-- Task brief --
Return the listing below verbatim. Pictures do not belong in the copy.

-- Material for this task --
--
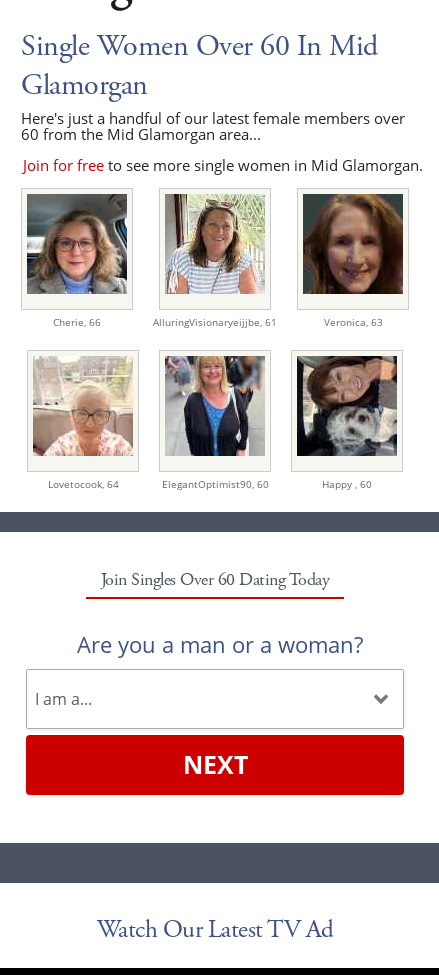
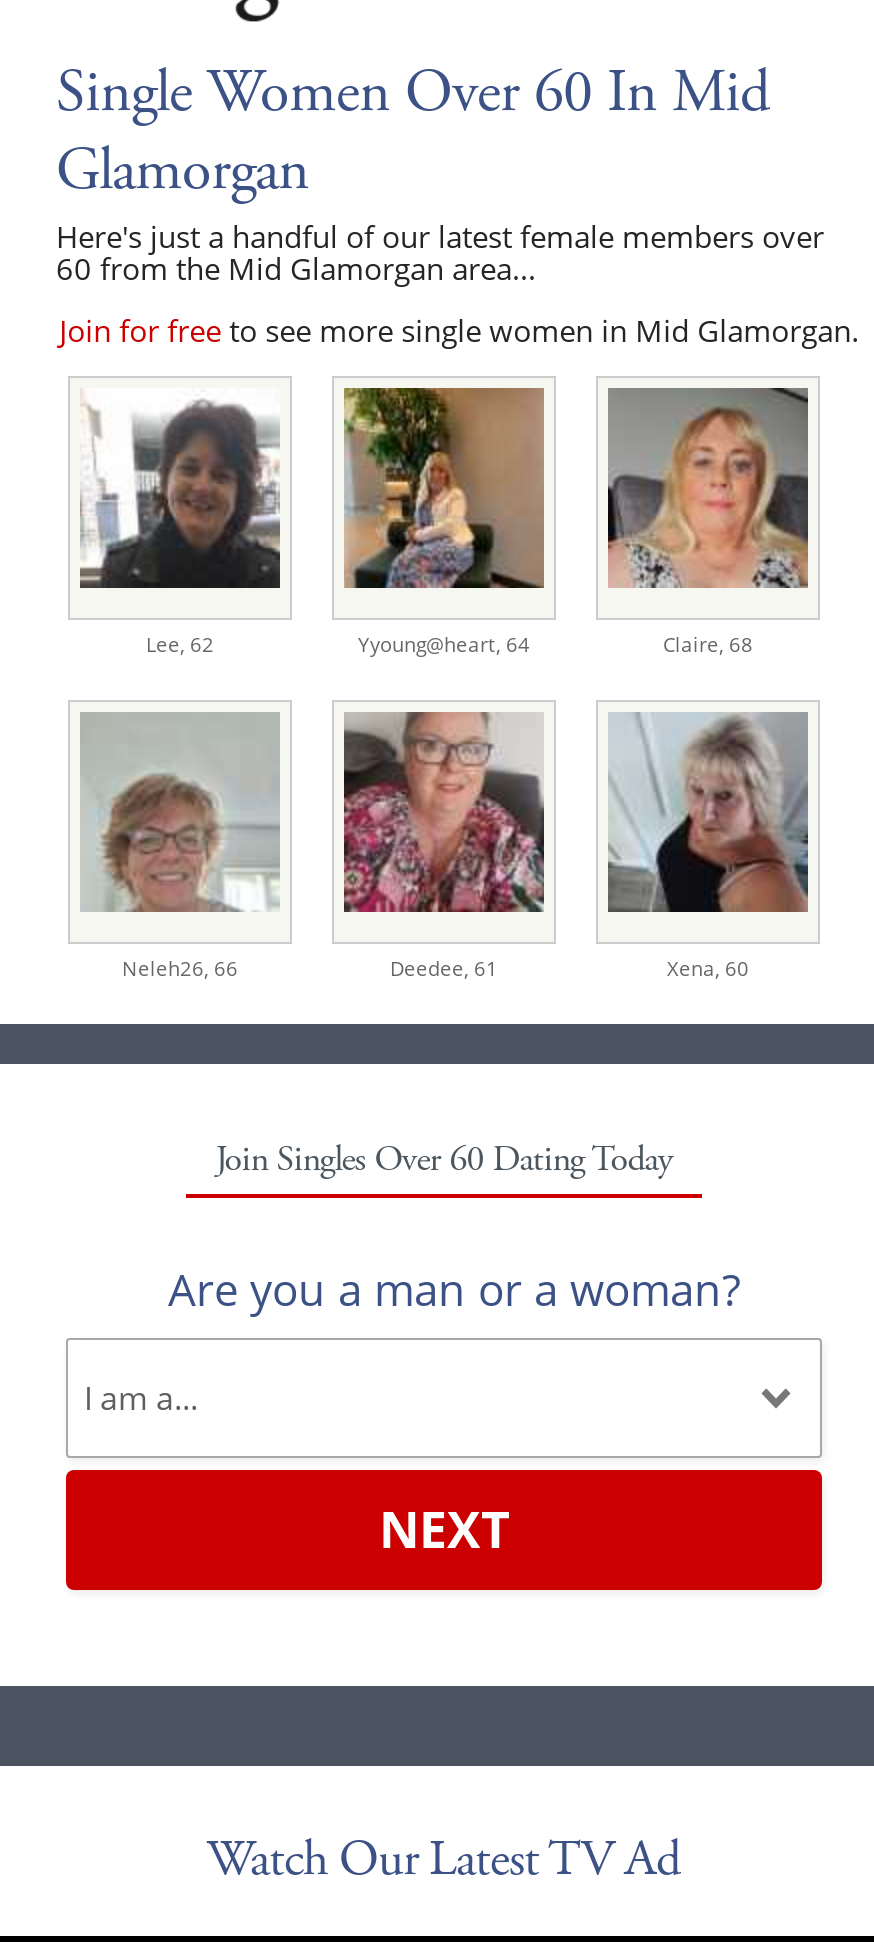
[26,193,382,329] [image] | Cherie, 66 | AlluringVisionaryeijjbe, 61 | Veronica, 63 -> [68,388,753,657] [image] | Lee, 62 | Yyoung@heart, 64 | Claire, 68
[165,194,265,294] [image] -> [344,386,544,590] [image]
[297,193,404,295] [image] -> [606,388,820,588] [image]
[32,357,134,456] [image] -> [80,712,280,912] [image]
[48,355,372,491] [image] | Lovetocook, 64 | ElegantOptimist90, 60 | Happy , 60 -> [122,712,749,981] [image] | Neleh26, 66 | Deedee, 61 | Xena, 60
[296,355,397,457] [image] -> [608,712,808,914] [image]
--
-- Response --
[26,193,382,329] [image] | Cherie, 66 | AlluringVisionaryeijjbe, 61 | Veronica, 63 -> [68,388,753,657] [image] | Lee, 62 | Yyoung@heart, 64 | Claire, 68
[165,194,265,294] [image] -> [344,386,544,590] [image]
[297,193,404,295] [image] -> [606,388,820,588] [image]
[32,357,134,456] [image] -> [80,712,280,912] [image]
[48,355,372,491] [image] | Lovetocook, 64 | ElegantOptimist90, 60 | Happy , 60 -> [122,712,749,981] [image] | Neleh26, 66 | Deedee, 61 | Xena, 60
[296,355,397,457] [image] -> [608,712,808,914] [image]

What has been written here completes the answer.